BOSTON (FRONTLINE MEDICAL NEWS) – For some, the words “palliative care” evoke thoughts of pain- and anxiety-relieving therapies at the end of life, when all other treatments have failed. But in fact, palliative care is, or should, be an integral part of cancer therapies from the outset, say experts in the care of cancer survivors.
“From the beginning, at the time of diagnosis and staging, we need to be thinking about palliative care,” said Dr. Patricia A. Ganz, director of Cancer Prevention and Control Research and the Patients and Survivors Program Area at the Jonsson Comprehensive Cancer Center, University of California, Los Angeles.
The ultimate aim of palliative care should be research and development of strategies to prevent the long-term and late effects of cancer treatment, she said at the Palliative Care in Oncology Symposium.
Long-term effects are symptoms or problems that begin during cancer treatment and persist when treatment ends, such as fatigue, cognitive complaints, or pain.
Late effects are those that may occur months or years after the end of therapy, such as second cancers, lymphedema, or congestive heart failure.
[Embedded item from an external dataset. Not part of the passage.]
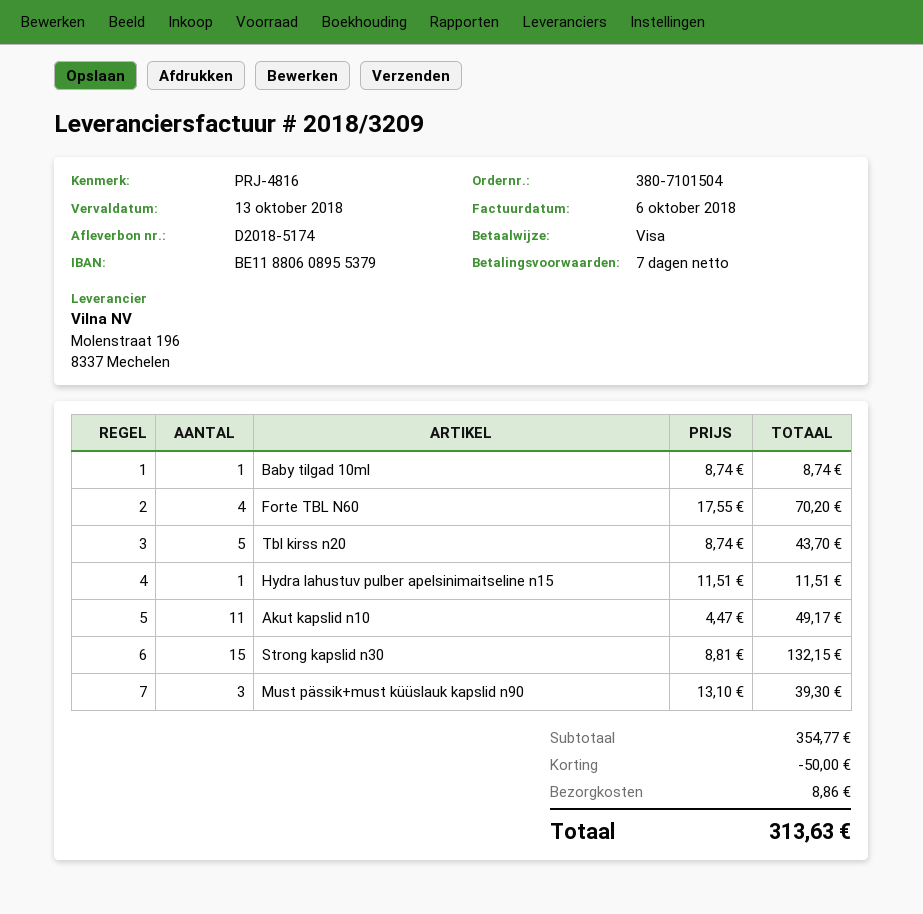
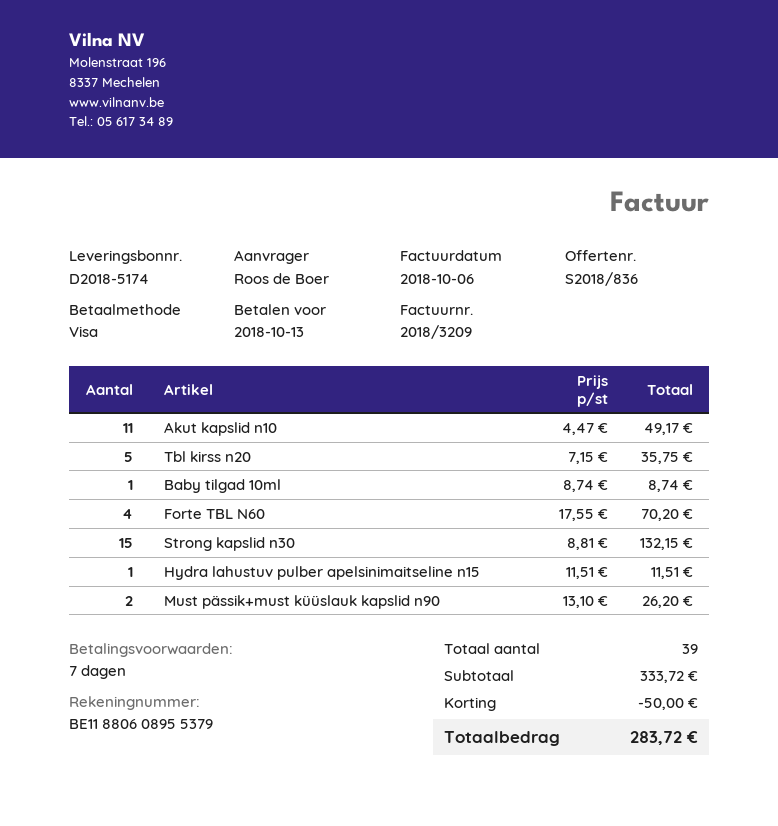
Tbl kirss n20: 5 x 8.74 = 43.70 -> 5 x 7.15 = 35.75
Must pässik+must küüslauk kapslid n90: 3 x 13.10 = 39.30 -> 2 x 13.10 = 26.20
subtotal: 354.77 -> 333.72
shipping: 8.86 -> none
total: 313.63 -> 283.72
Dr. Ganz said that it is essential for oncologists to understand the biologic mechanisms of symptoms in order to provide validity and support for patient complaints, develop possible pharmacologic or behavioral solutions, and possibly prevent the development of symptoms in at risk patients. In addition, it is important to understand the potential relationships between symptoms, tumor biology, and disease progression.
“Fatigue is an extremely common and distressing side effect of cancer and its treatment. We expect fatigue during treatment, anywhere from 60% to 90% of patients report moderate to severe symptoms of fatigue, and it can sometimes be a treatment-limiting side effect. But what many people are not prepared for, especially patients, is that it may continue after they have completed their primary treatment,” said Julienne E. Bower, Ph.D., of the departments of psychology and psychiatry/biobehavioral sciences at the University of California, Los Angeles.
“Perhaps because they feel like this is something that they are supposed to endure, because they have had this great and hopefully successful treatment for cancer, they often don’t talk about it with their clinicians and physicians, and fatigue is often undertreated. This may be in part because we don’t really understand the mechanisms underlying fatigue,” she said.
ASCO has developed and will soon publish evidence-based clinical practice guidelines for the screening, assessment, and management of cancer-related fatigue. The guidelines apply to patients who have completed therapy with curative intent, rather than patients currently in therapy.
Dr. Bower, who cochaired the guideline development committee, says the most important recommendation is that screening for fatigue should be a regular part of cancer follow-up. Patients with no or only mild fatigue, rated 0-3 on an analog scale, should continue to be monitored at subsequent follow-up visits. Patients with moderate to severe fatigue (4-10) should have a comprehensive fatigue assessment that includes a focused history of fatigue and evaluation of disease status, assessment for potential contributing factors such as medications or comorbidities such as depression, and, if warranted, laboratory evaluation.
The guidelines emphasize that all patients need counseling and education about fatigue, its persistence and prevalence, and general strategies for preventing or managing it, such as physical activity.
Patients with moderate to severe fatigue should be evaluated and treated for contributing factors. These patients may require more intensive treatments. Evidence from the literature supports recommendations for exercise, psychosocial therapies such as psychoeducation and cognitive behavioral therapy, and mind-body treatments such as yoga, acupuncture, and mindfulness, Dr. Bower said at the symposium cosponsored by AAHPM, ASCO, ASTRO, and MASCC.
“The problem here is that we don’t really know what causes fatigue, so we’re taking all these different approaches, nonspecific approaches, and I think we have been fortunate to have been having some positive effects. But obviously if we know what the mechanisms are and we know what the risk factors are, we’re going to be able to deliver much more targeted and effective interventions” she commented.
One area of particular interest is inflammation, which can be triggered when immune cells release proinflammatory cytokines (such as interleukins 1 and 6, and tumor necrosis factor–alpha) in response to cancer treatments, infection, and injury.
“These cytokines move their way up to the brain and they cause a variety of behavioral changes, including fatigue,” she said.
This hypothesis is supported by evidence that many patients who have posttreatment fatigue have elevated levels of inflammatory markers,” and we see this across the survivorship trajectory.”
Individual differences in inflammatory response and fatigue may be caused by differences in genetic variations in the expression of proinflammatory genes, setting the stage for inflammation and fatigue after cancer treatment, and suggesting the use of anti-inflammatory medication as potential treatments for fatigue, Dr. Bower explained.